• Supplied records:

====

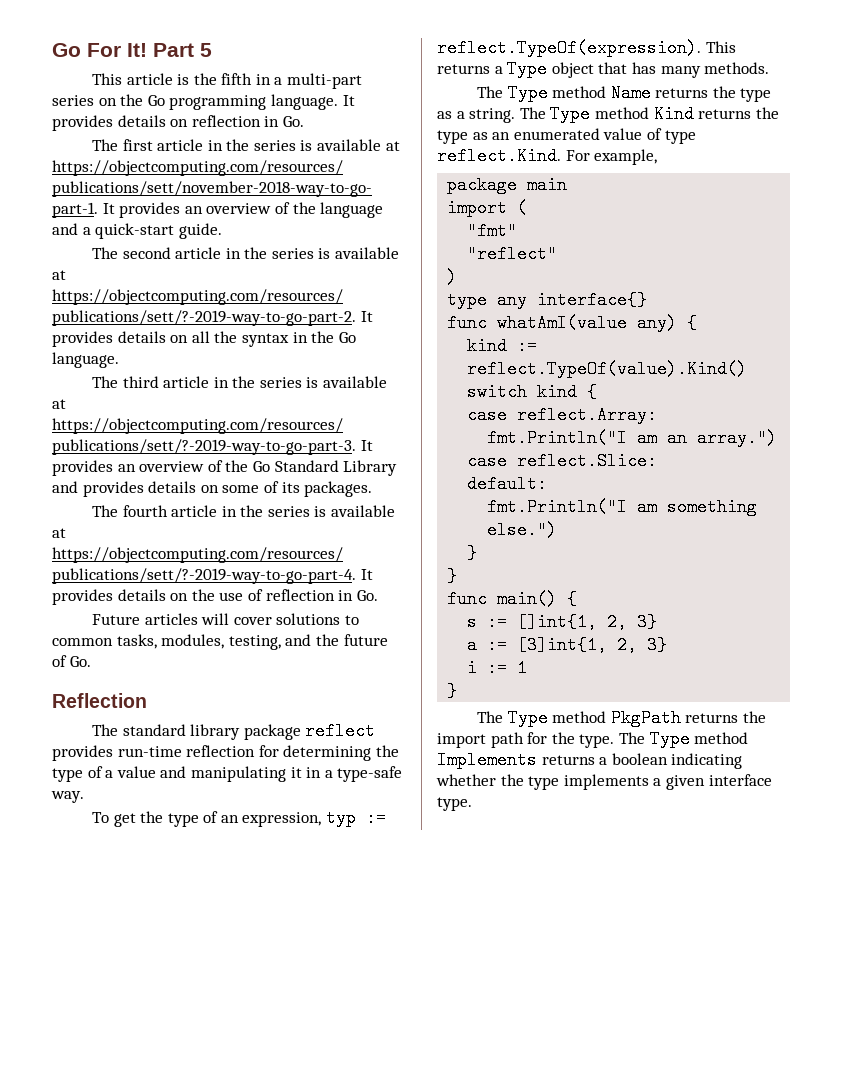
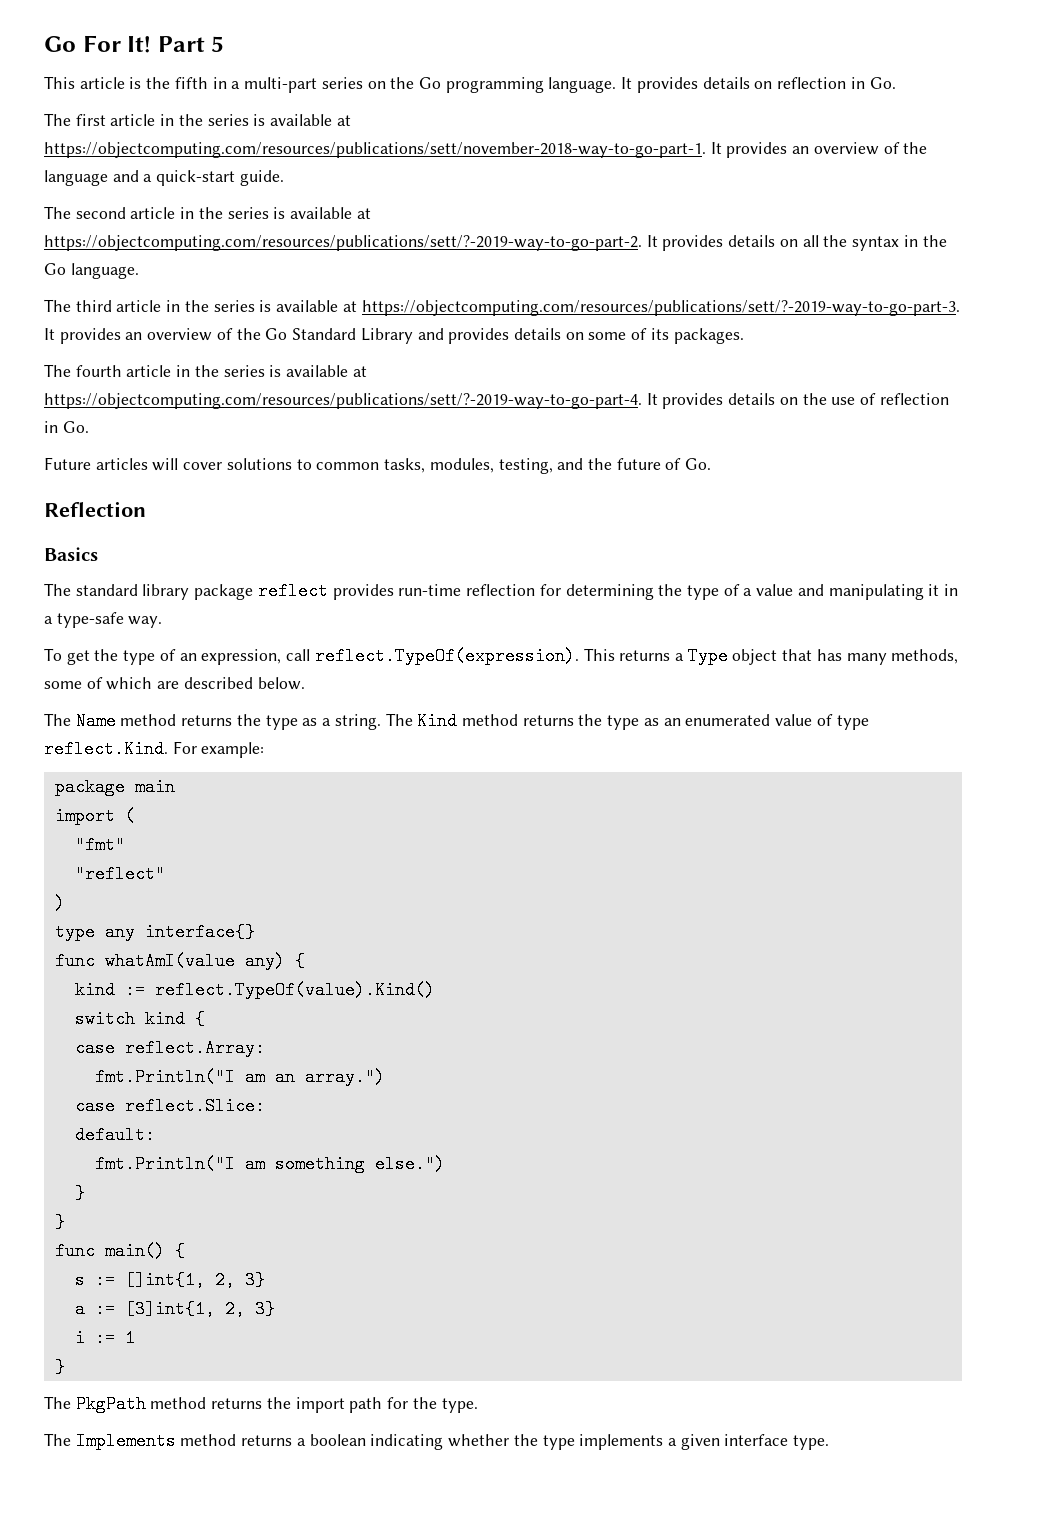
+ Basics
- To get the type of an expression, typ := reflect.TypeOf(expression). This returns a Type object that has many methods.
- The Type method Name returns the type as a string.
+ To get the type of an expression, call reflect.TypeOf(expression). This returns a Type object that has many methods, some of which are described below.
+ The Name method returns the type as a string.
- The Type method Kind returns the type as an enumerated value of type reflect.Kind. For example,
+ The Kind method returns the type as an enumerated value of type reflect.Kind. For example:
- The Type method PkgPath returns the import path for the type. The Type method Implements returns a boolean indicating whether the type implements a given interface type.
+ The PkgPath method returns the import path for the type.
+ The Implements method returns a boolean indicating whether the type implements a given interface type.

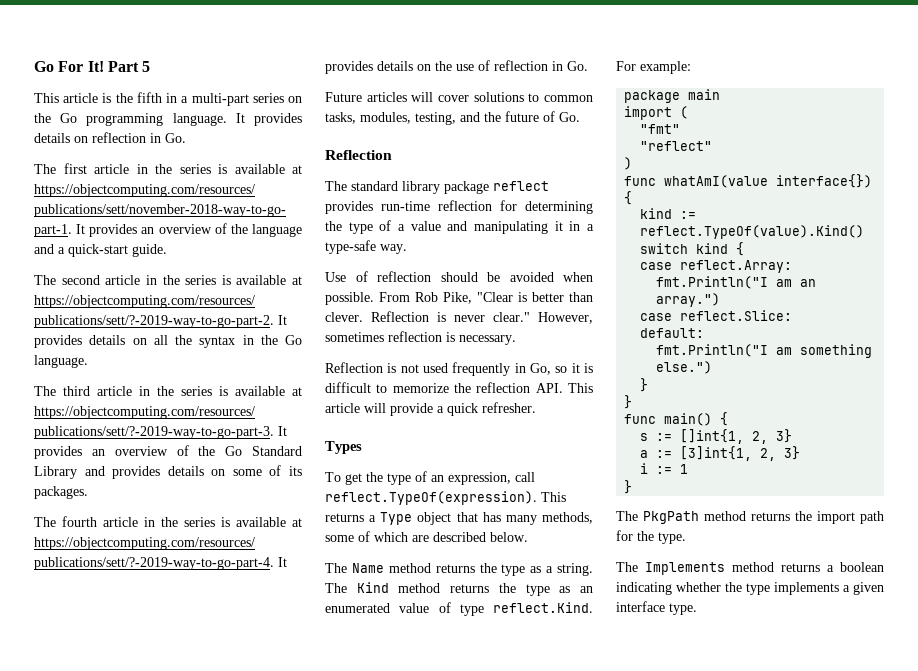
- Basics
+ Use of reflection should be avoided when possible. From Rob Pike, "Clear is better than clever. Reflection is never clear." However, sometimes reflection is necessary.
+ Reflection is not used frequently in Go, so it is difficult to memorize the reflection API. This article will provide a quick refresher.
+ Types
- type any interface{}
- func whatAmI(value any) {
+ func whatAmI(value interface{}) {

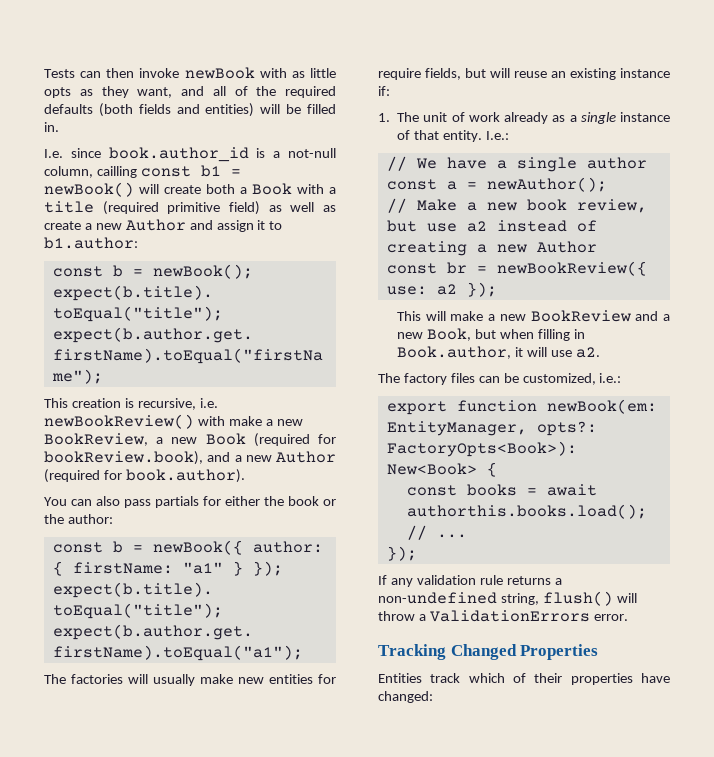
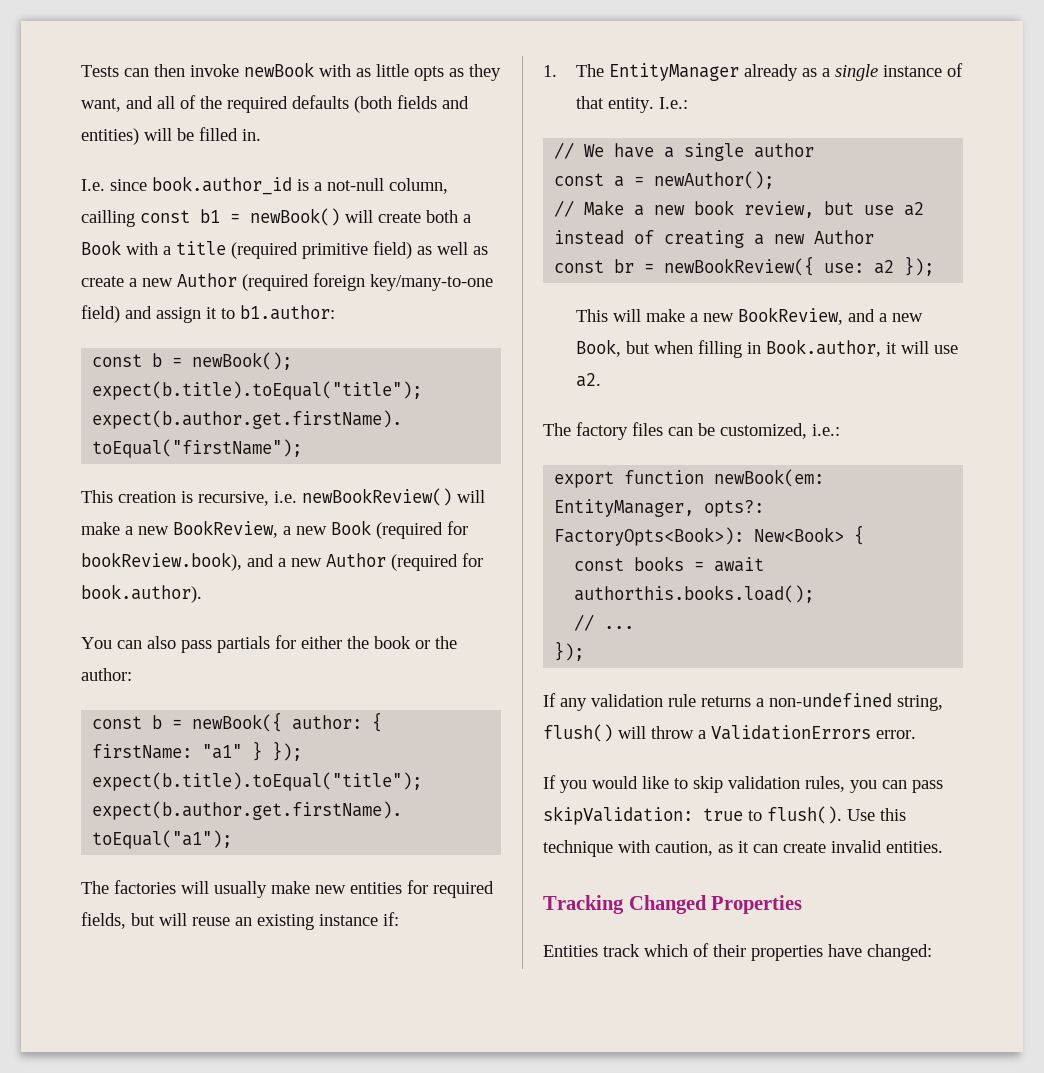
- I.e. since book.author_id is a not-null column, cailling const b1 = newBook() will create both a Book with a title (required primitive field) as well as create a new Author and assign it to b1.author:
+ I.e. since book.author_id is a not-null column, cailling const b1 = newBook() will create both a Book with a title (required primitive field) as well as create a new Author (required foreign key/many-to-one field) and assign it to b1.author:
- This creation is recursive, i.e. newBookReview() with make a new BookReview, a new Book (required for bookReview.book), and a new Author (required for book.author).
+ This creation is recursive, i.e. newBookReview() will make a new BookReview, a new Book (required for bookReview.book), and a new Author (required for book.author).
- The factories will usually make new entities for require fields, but will reuse an existing instance if:
+ The factories will usually make new entities for required fields, but will reuse an existing instance if:
- 1. The unit of work already as a single instance of that entity.
+ 1. The EntityManager already as a single instance of that entity.
- This will make a new BookReview and a new Book, but when filling in Book.author, it will use a2.
+ This will make a new BookReview, and a new Book, but when filling in Book.author, it will use a2.
+ If you would like to skip validation rules, you can pass skipValidation: true to flush(). Use this technique with caution, as it can create invalid entities.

====

• How to complete this task: Across all the entries above, how many lines have the word "methods" in them? Only the number, please.

• Output for this exercise: 2